### Task requirements
Leaving out every picture, output the records below exactly as they are.

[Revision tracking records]

Content starts

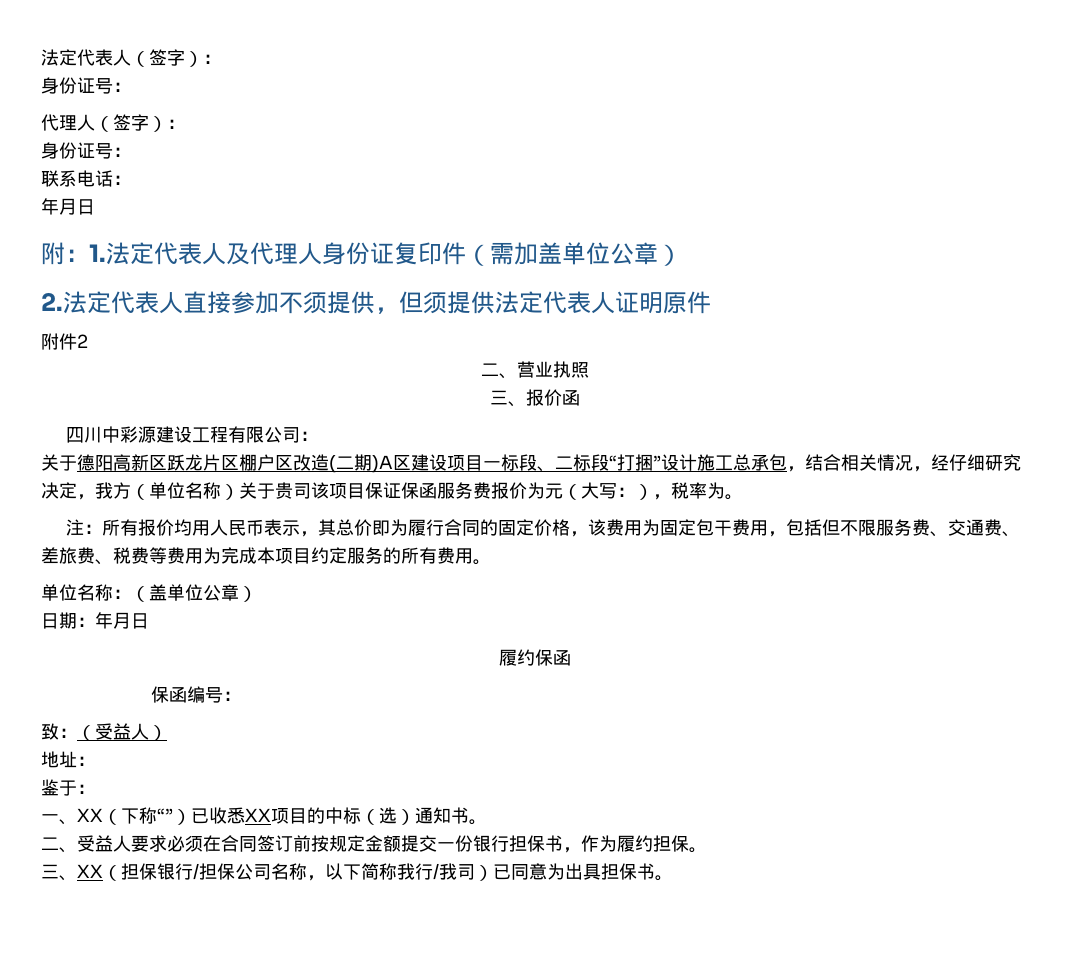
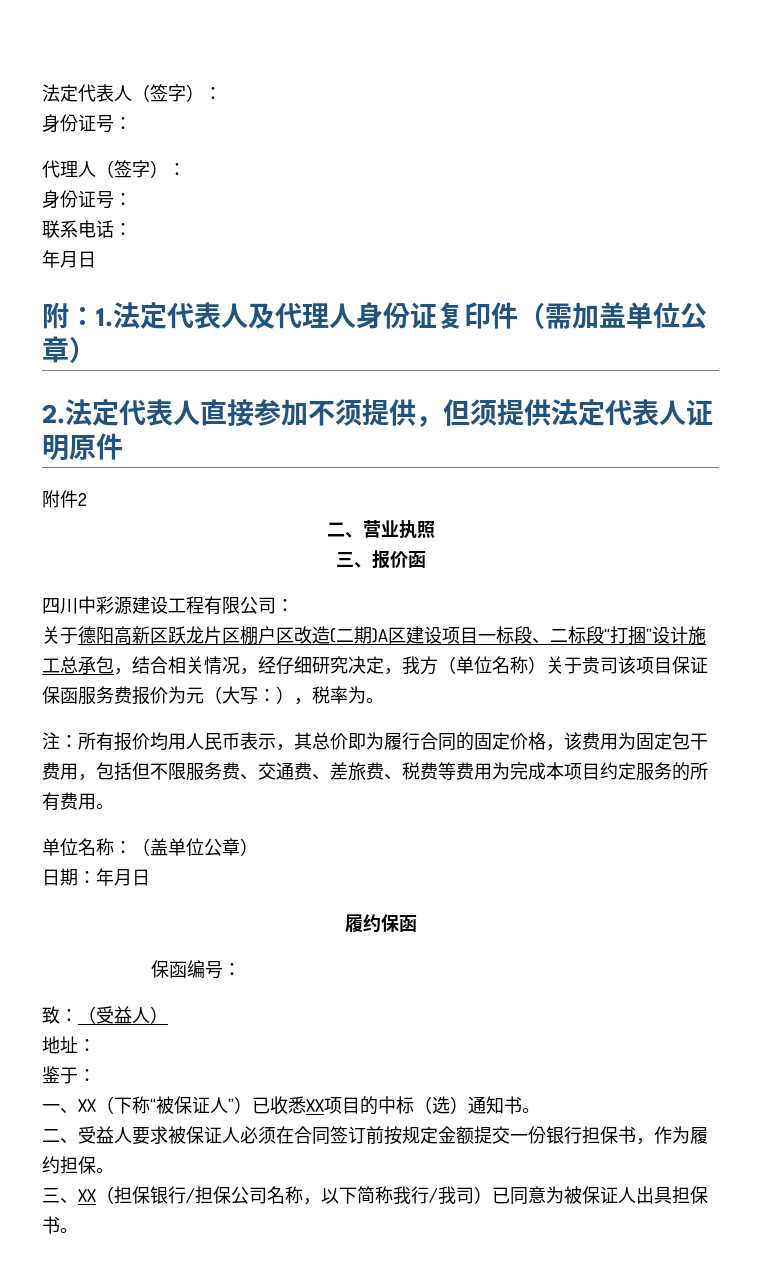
- 一、XX（下称“”）已收悉XX项目的中标（选）通知书。
+ 一、XX（下称“被保证人”）已收悉XX项目的中标（选）通知书。
- 二、受益人要求必须在合同签订前按规定金额提交一份银行担保书，作为履约担保。
+ 二、受益人要求被保证人必须在合同签订前按规定金额提交一份银行担保书，作为履约担保。
- 三、XX（担保银行/担保公司名称，以下简称我行/我司）已同意为出具担保书。
+ 三、XX（担保银行/担保公司名称，以下简称我行/我司）已同意为被保证人出具担保书。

Content ends

### The answer
- 一、XX（下称“”）已收悉XX项目的中标（选）通知书。
+ 一、XX（下称“被保证人”）已收悉XX项目的中标（选）通知书。
- 二、受益人要求必须在合同签订前按规定金额提交一份银行担保书，作为履约担保。
+ 二、受益人要求被保证人必须在合同签订前按规定金额提交一份银行担保书，作为履约担保。
- 三、XX（担保银行/担保公司名称，以下简称我行/我司）已同意为出具担保书。
+ 三、XX（担保银行/担保公司名称，以下简称我行/我司）已同意为被保证人出具担保书。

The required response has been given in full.